Boycott du DVDMais le flux d'éloges ne saurait compenser la cruelle déception. Dans la plus grande indifférence générale,
Moi, Zombie : Chronique de la douleur, rébaptisé pour le coup
Mémoires d'un zombie, est sorti sous la bannière de Pathé le 4 novembre dernier en zone 2 ; ce qui aurait dû faire la joie des fantasticophiles qui n'ont pas forcément eu l'occasion de le découvrir.
Hélas, le DVD est uniquement et strictement réservé à la location dans les vidéo-clubs. Impossible de le trouver ailleurs.

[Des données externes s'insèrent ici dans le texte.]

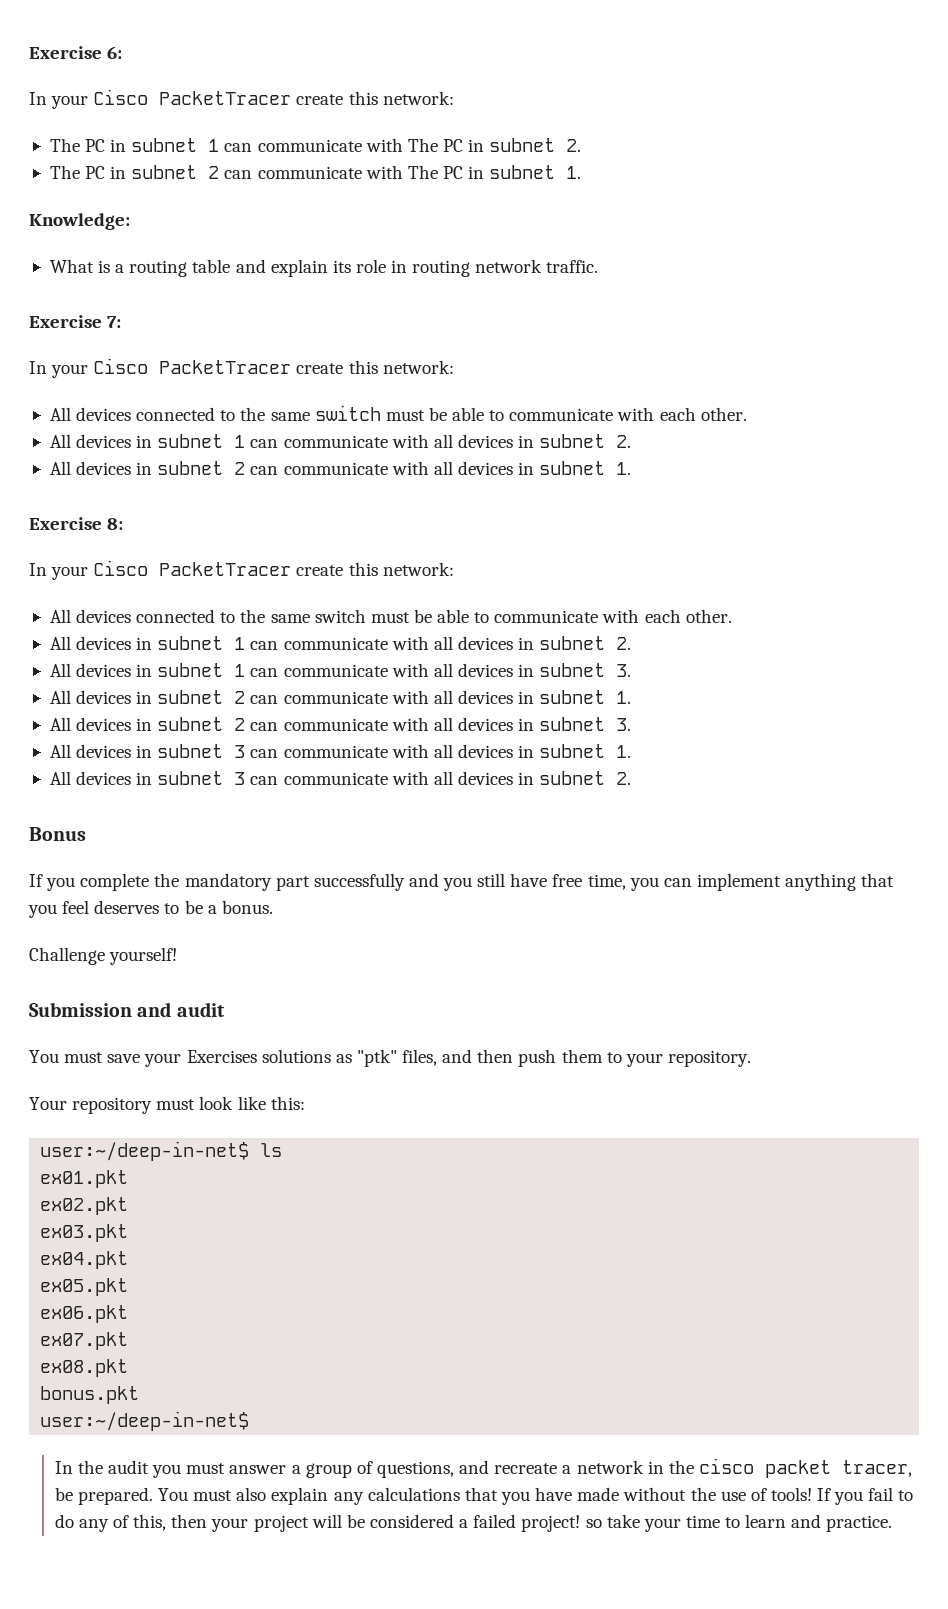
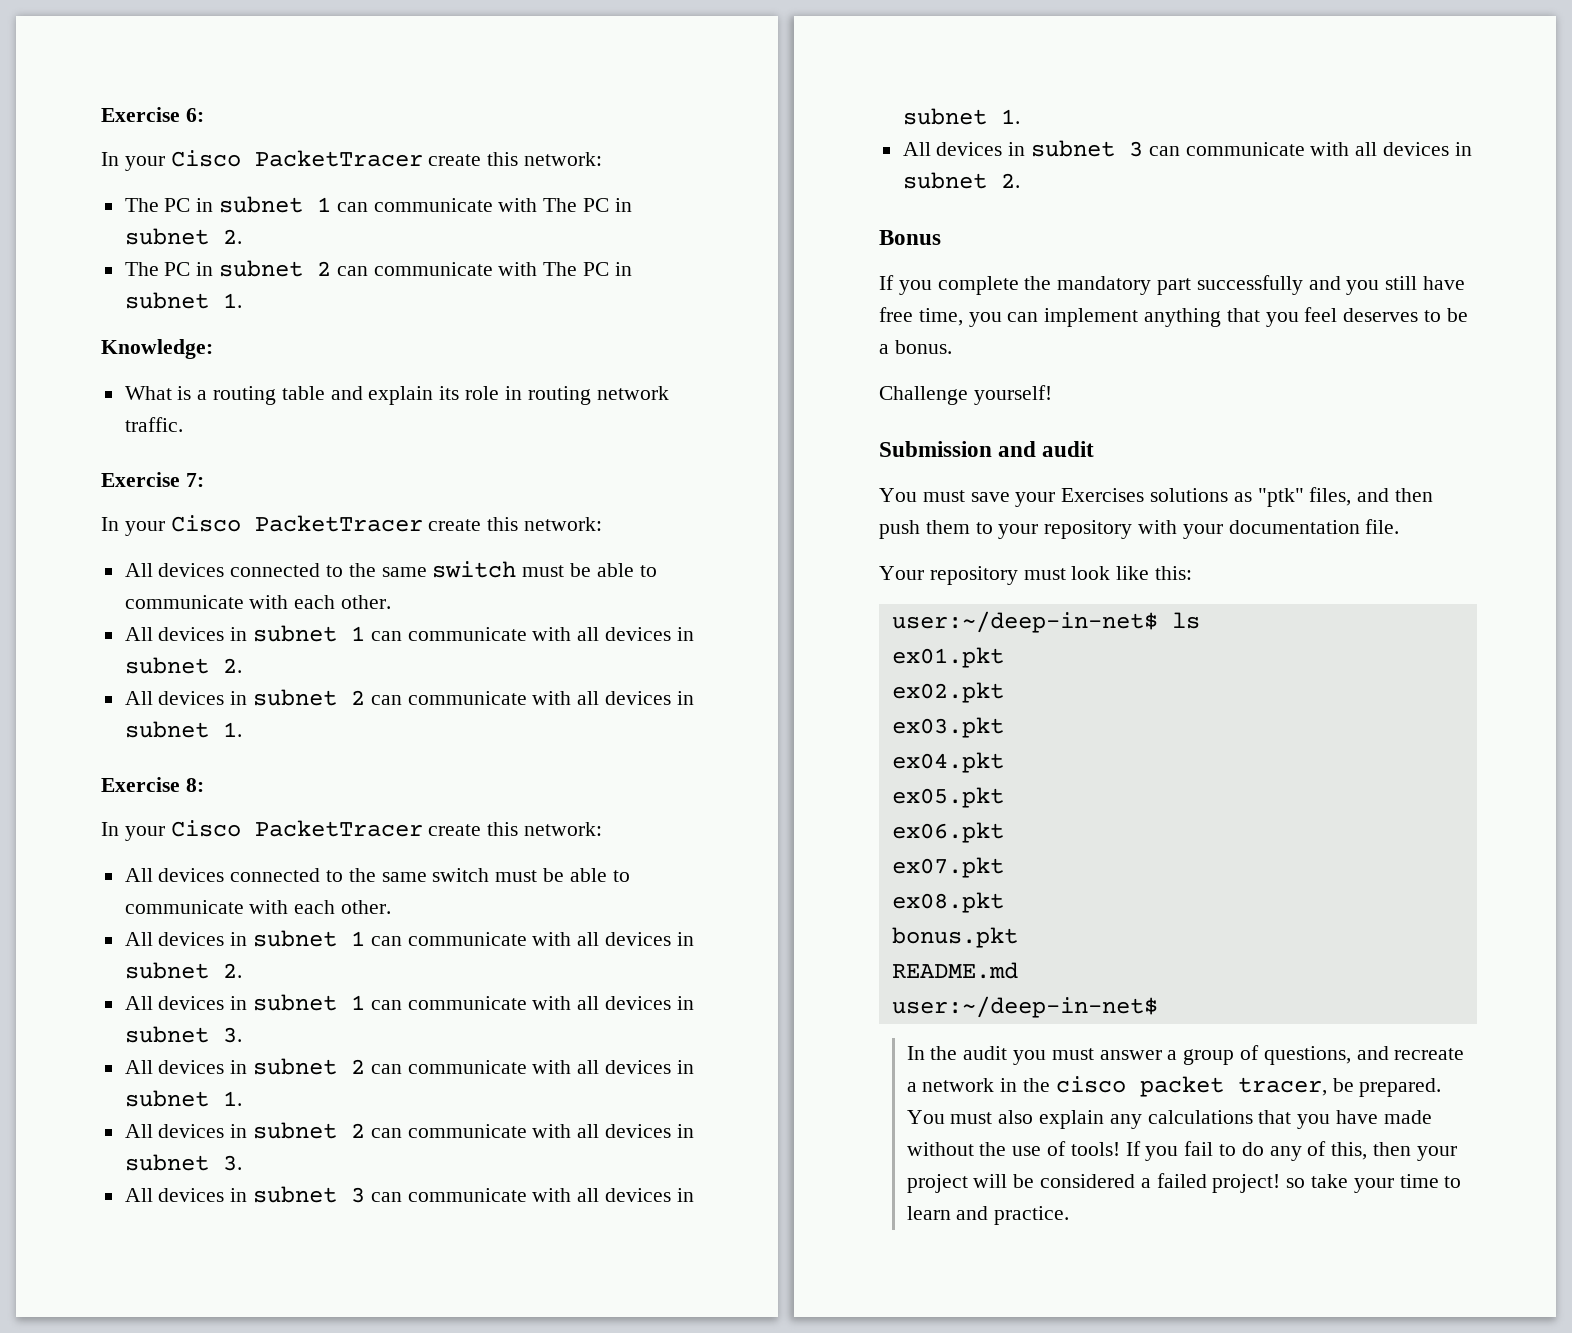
- You must save your Exercises solutions as "ptk" files, and then push them to your repository.
+ You must save your Exercises solutions as "ptk" files, and then push them to your repository with your documentation file.
+ README.md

La raison ? Hypocrisie des grandes enseignes qui se sont visiblement liguées et passées le mot pour boycotter le film de Parkinson pour des prétextes certainement inavouables (officiellement, c'est le titre qui dérange ; officieusement, on penche plus pour la vision d'un zombie qui se masturbe et s'émascule). A l'heure où l'on peut trouver sans le moindre heurt du bis italien (
Emmanuelle et les derniers cannibales, par exemple) ou n'importe quel autre film de cannibales, exposé parfois de manière presque racoleuse, il s'avère impossible de posséder cet étrange petit objet horrifique qui faisait preuve d'originalité en cherchant une approche mélodramatique dans un contexte singulier. Pire : l'éditeur aimerait vraiment le sortir mais ne peut pas faire face au refus unanime des grandes surfaces pour le distribuer. On a le droit de se fâcher.